Она заставила Нерецкого подняться и сама стала расстегивать ему дорожный редингот.
— Какое счастье, я — здесь, я — у тебя, думал — не доеду вовеки…
— Погоди, Денис! Разувайся, кидай все на пол… Ильич, никого не принимать! Танюшка, прибери!.. О Господи, я с ума сошла. Пусть все несут в мою уборную, и воду, и турецкий таз! Фроська! Сгреби там мои юбки, сунь куда-нибудь!
Нерецкий улыбался, как радостное дитя, и счастлив был неимоверно, что его взяли за руку, ведут, устраивают поудобнее, и глядел в глаза, и во взгляде была истинная любовь.

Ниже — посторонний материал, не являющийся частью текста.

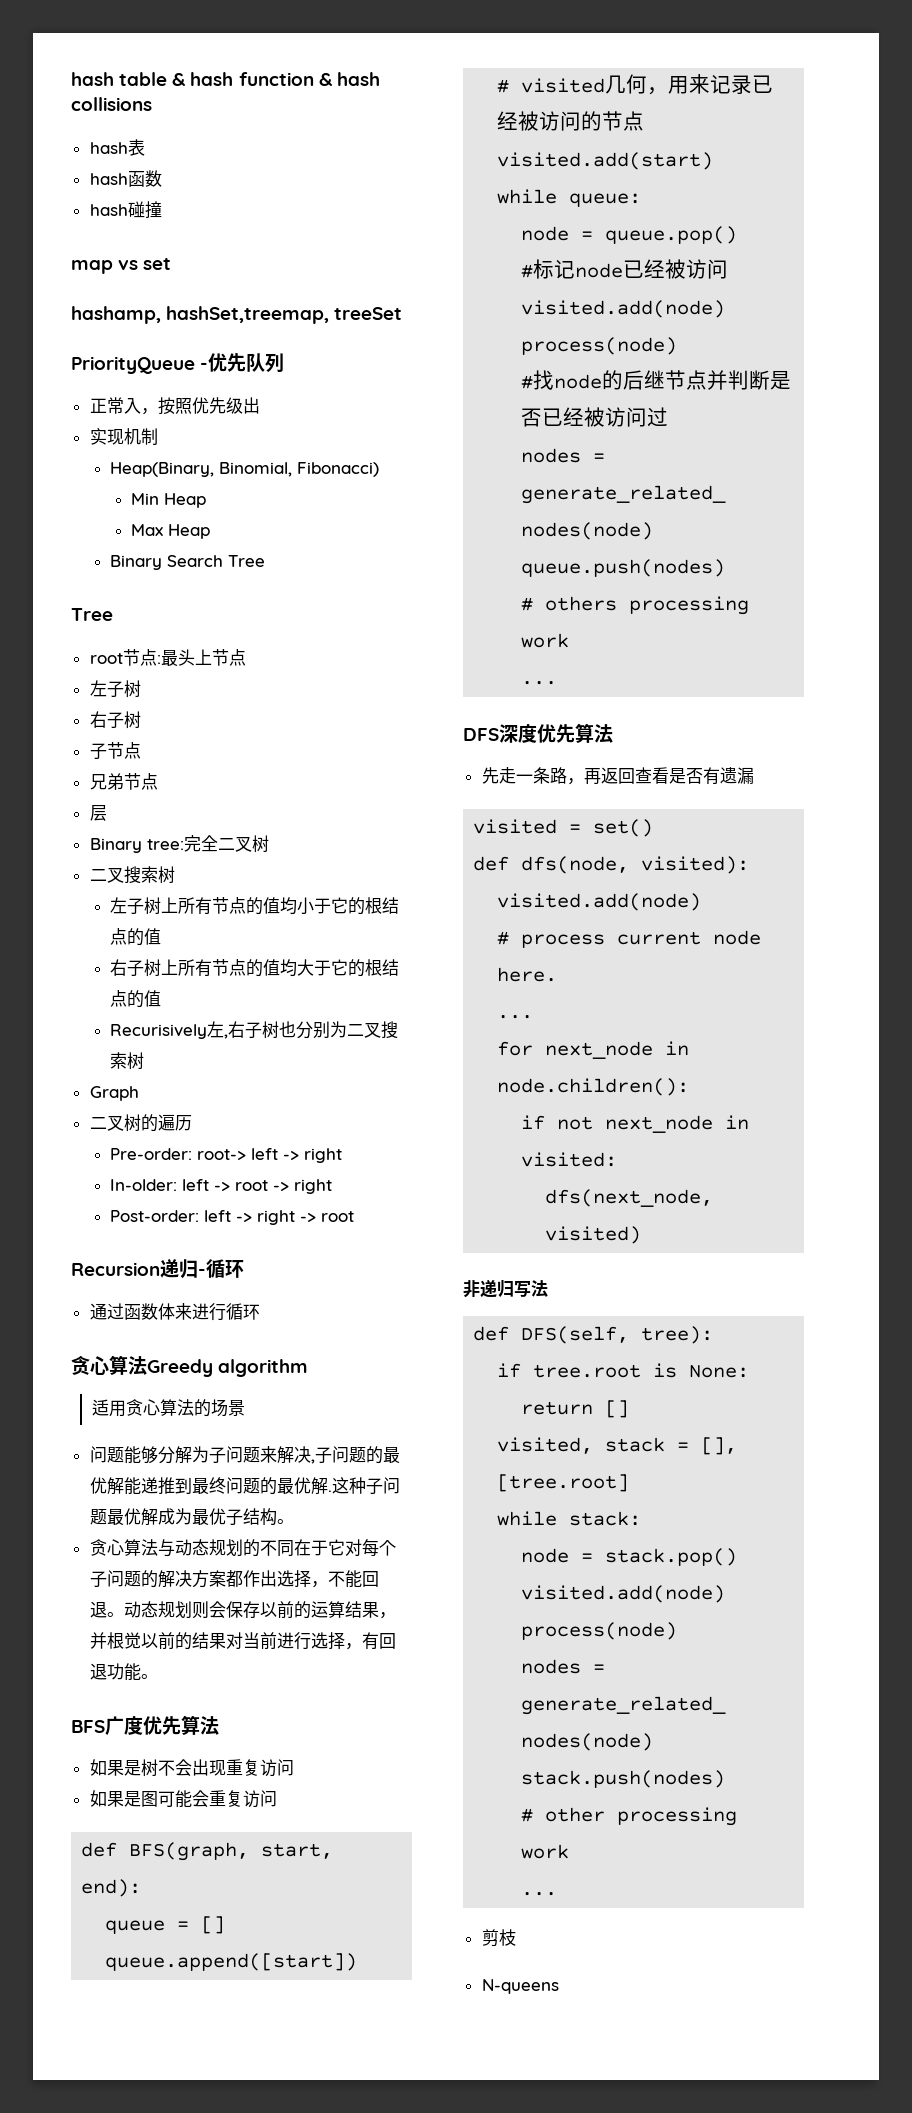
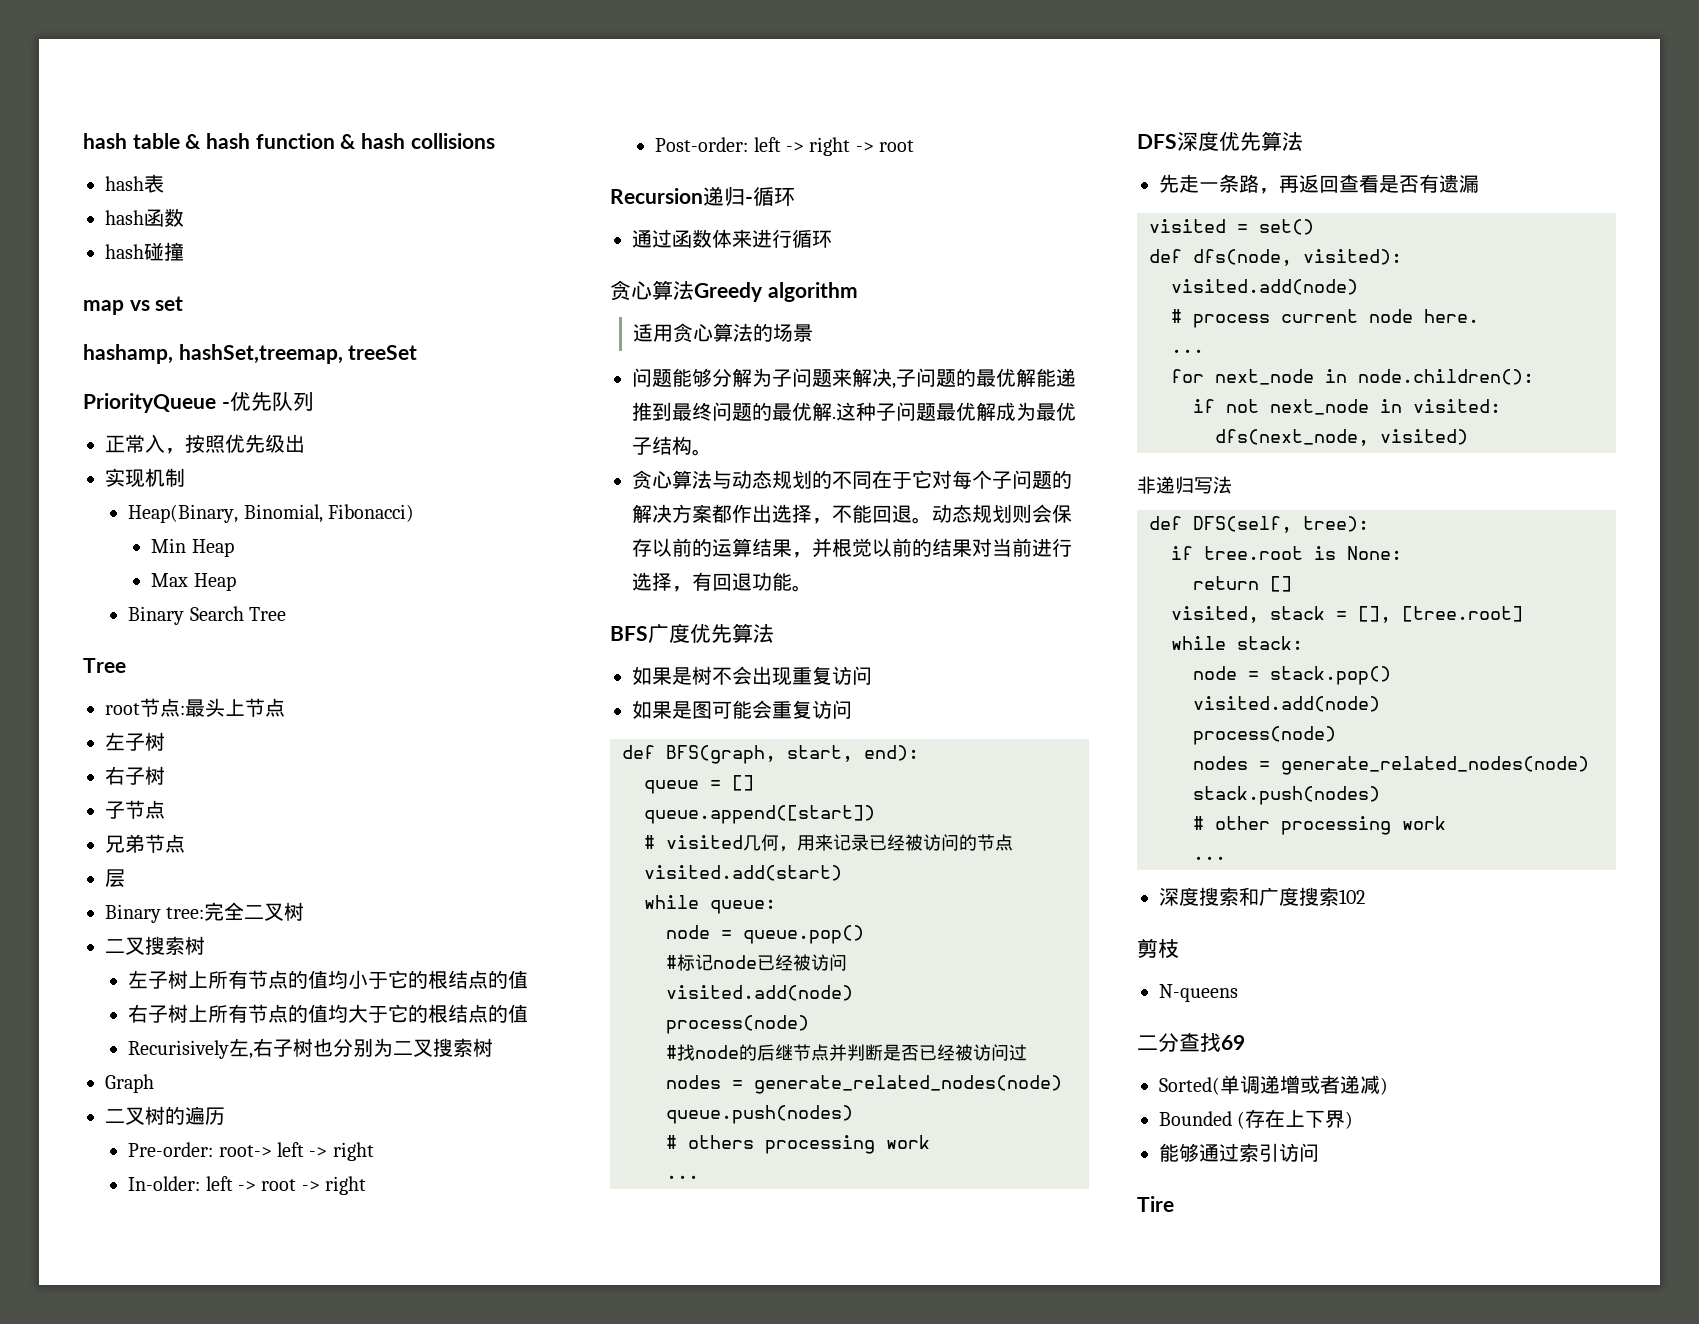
[481,1929,516,1947] [481,1979,559,1994] 剪枝 // N-queens -> [1159,887,1365,906] [1137,938,1179,958] [1159,984,1238,1002] [1137,1032,1245,1052] [1159,1075,1388,1095] [1159,1109,1354,1129] [1159,1143,1319,1162] [1137,1196,1174,1212] 深度搜索和广度搜索102 // 剪枝 // N-queens // 二分查找69 // Sorted(单调递增或者递减) // Bounded (存在上下界) // 能够通过索引访问 // Tire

Разумеется, ни он, ни Александра не заметили, как в дверях появилась Мавруша. Появилась, выглянула из-за плеча Авдотьи, притащившей таз, беззвучно ахнула и тут же исчезла.
— Ты и дома еще не бывал? — спросила Александра, когда он, наскоро вымытый, с мокрой головой, закутанный в простыню, сидел на ее постели.
— Нет, я ж говорю, была одна мысль — к тебе, к тебе…
Мысль ее радовала, да только хотелось разобраться с той женщиной, что жила в его квартире на Второй Мещанской.
Заглянула горничная, но дальше порога идти не осмелилась.
— Чего тебе, Фрося? — спросила Александра.
— Барыня-голубушка, извольте сюда, я на ушко… — и, отведя Александру на несколько шагов, горничная прошептала: — Не знаем, как и быть, барышня на конюшне, на самом сеновале лежит и плачет в три ручья. Пробовали подходить — грозится, что в монастырь уйдет.
— Мавренька?
— Да. Как с ней быть?
— Это она уж не впервые в обитель просится. Поревет и к ужину перестанет.
Причину рева Александра отлично понимала — ревность, обычная ревность. Мавруша видела, как Нерецкий обнимает Сашетту, и не могла этого перенести. И не раз еще увидит! Вот, пожалуй, и предлог, чтобы переселить ее к тетке Федосье Сергеевне. Тетка ядовита, как лесная гадюка, но такие вещи понимает.
— Ты, чай, голоден? — спросила Александра.
— Я? Да, наверно… — он улыбнулся трогательной своей, почти детской улыбкой. — Я не могу есть на постоялых дворах. Отравившись, сутки голодал, пока в себя не пришел.
— Отравился? А я вот велю сварить тебе сарацинского пшена! Маменька все не могла понять, отчего оно сарацинское. А потом мне это название даже больше понравилось, чем «рис». Но оно долго разваривается… А говяжьи котлеты будешь? Я повара наняла, он четырежды в неделю приходит, котлеты ему удаются, а вчера еще сига с яйцами стряпал, что осталось — на леднике лежит, сейчас велю принести! Да, и маленькие расстегаи остались!
— Можно и сига, можно и расстегаи… — отвечал Нерецкий, держа Александру за руки, глядя в глаза, и слова утратили свой житейский смысл, теперь они все одно означали: люблю, люблю, люблю…
Александра чуть было сгоряча не приказала тащить большой стол в спальню. Одумалась, рассмеялась; оставив Нерецкого в спальне, чтобы мог спокойно натянуть хоть исподнее и завернуться в ее теплый зимний шлафрок, вышла, велела подавать кушанье в столовой, звать девиц. Тут обнаружилось, что Мавруша еще сидит на сеновале, а вот Поликсены нет.